** Problem to solve **
Please transcribe the lines below exactly, and leave every image behind.

———

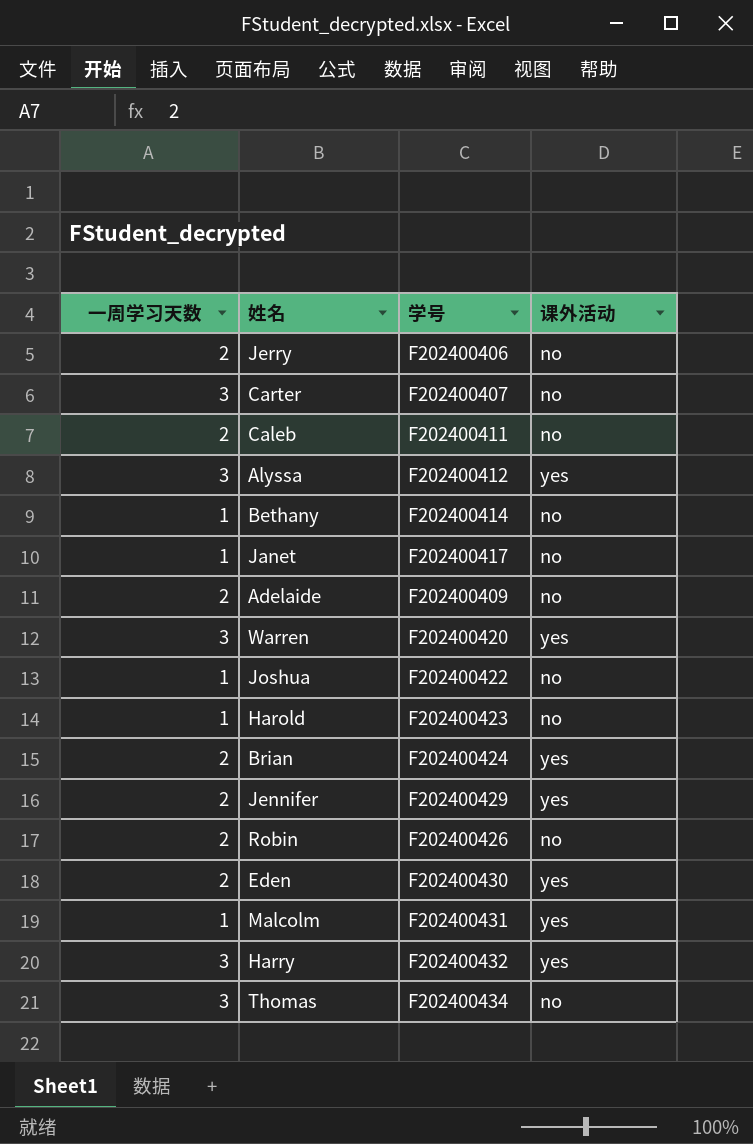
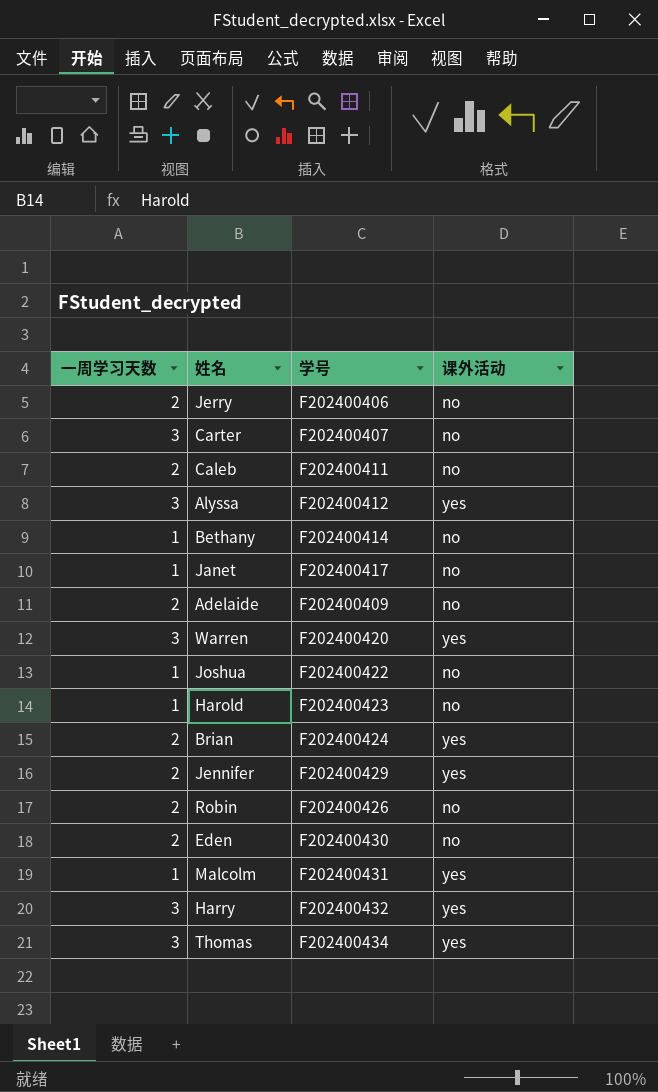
Eden | 课外活动: yes -> no
Thomas | 课外活动: no -> yes

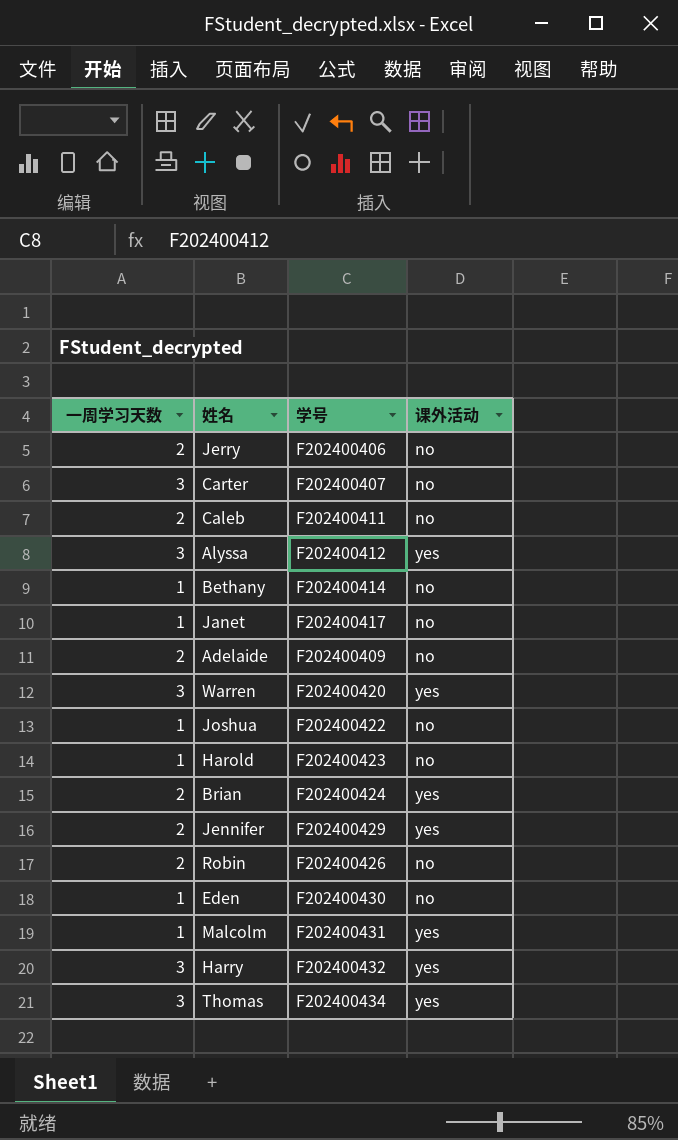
Eden | 一周学习天数: 2 -> 1

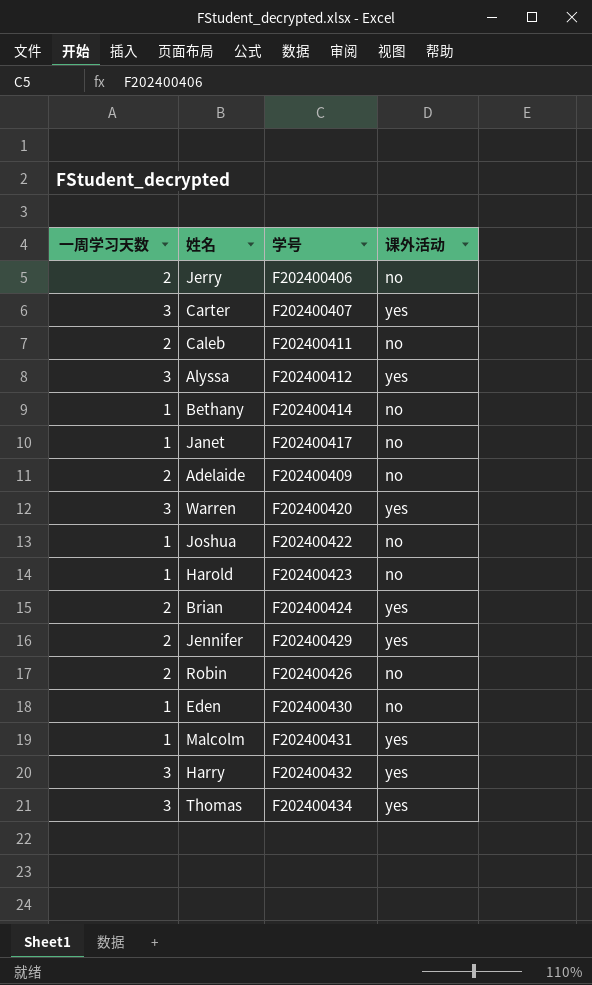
Carter | 课外活动: no -> yes

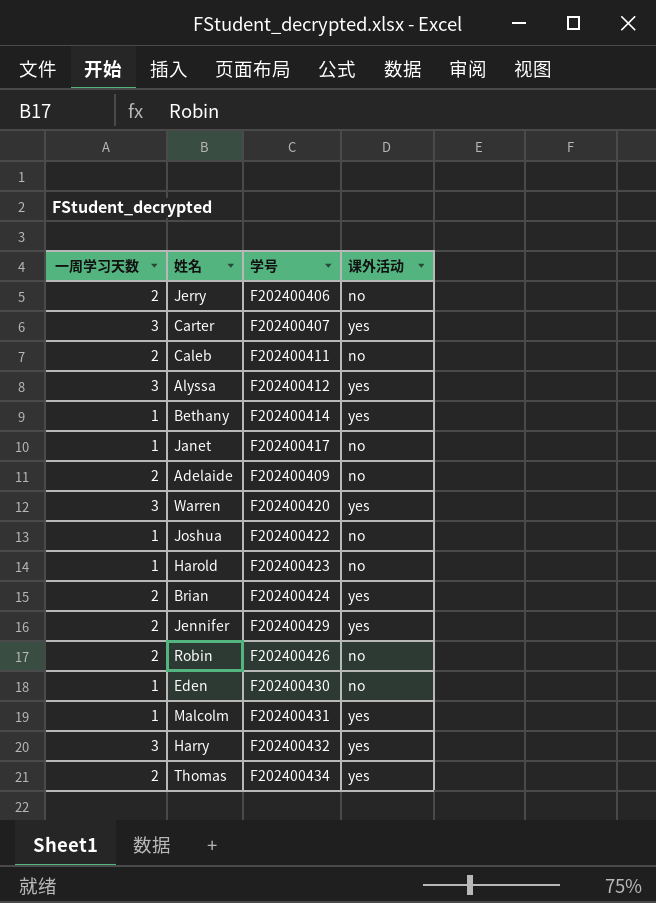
Bethany | 课外活动: no -> yes
Thomas | 一周学习天数: 3 -> 2

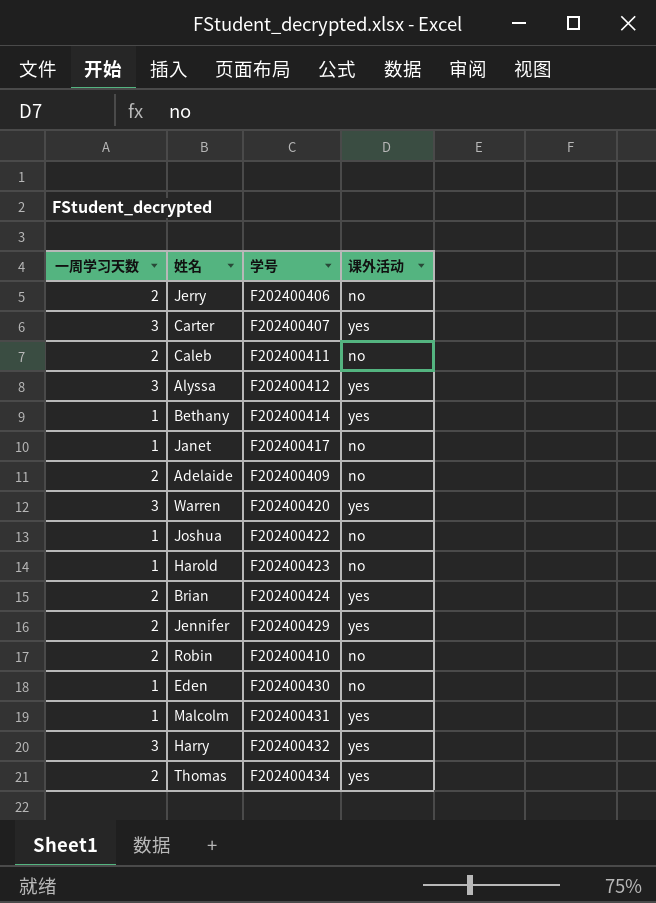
Robin | 学号: F202400426 -> F202400410

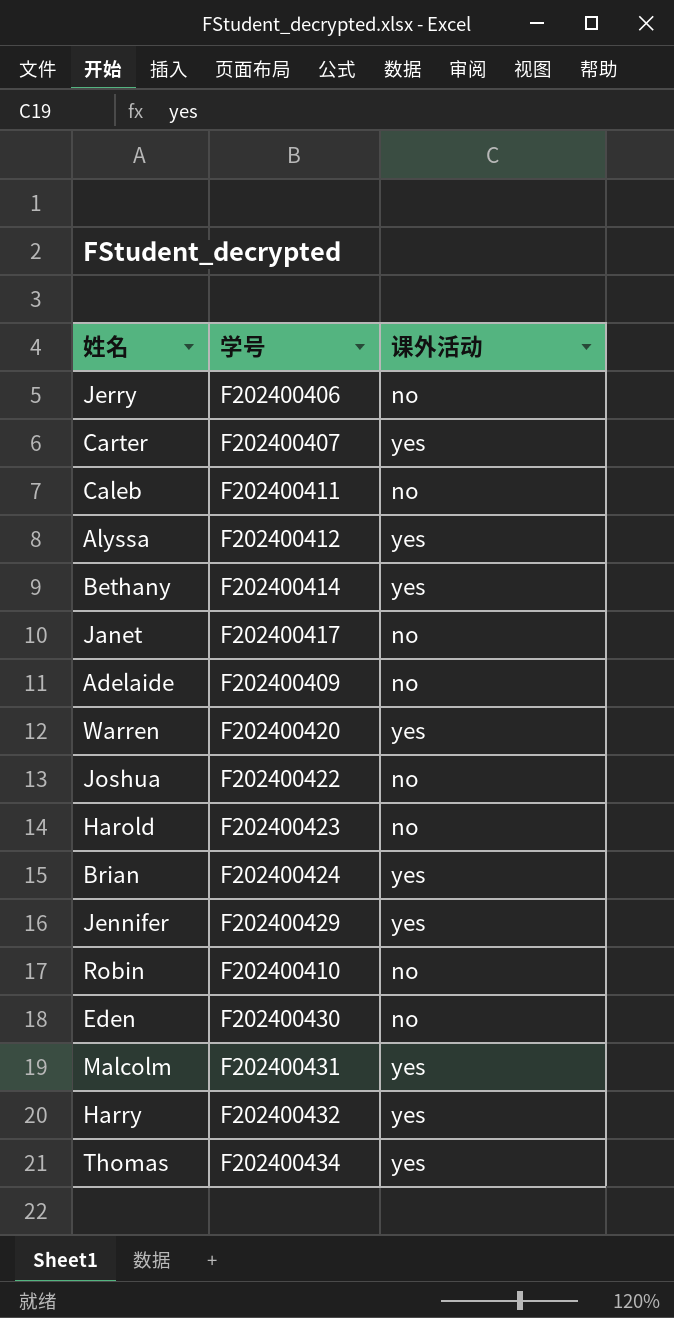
column 一周学习天数 | position: 1 -> none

———

** Answer section **
Eden | 课外活动: yes -> no
Thomas | 课外活动: no -> yes

Eden | 一周学习天数: 2 -> 1

Carter | 课外活动: no -> yes

Bethany | 课外活动: no -> yes
Thomas | 一周学习天数: 3 -> 2

Robin | 学号: F202400426 -> F202400410

column 一周学习天数 | position: 1 -> none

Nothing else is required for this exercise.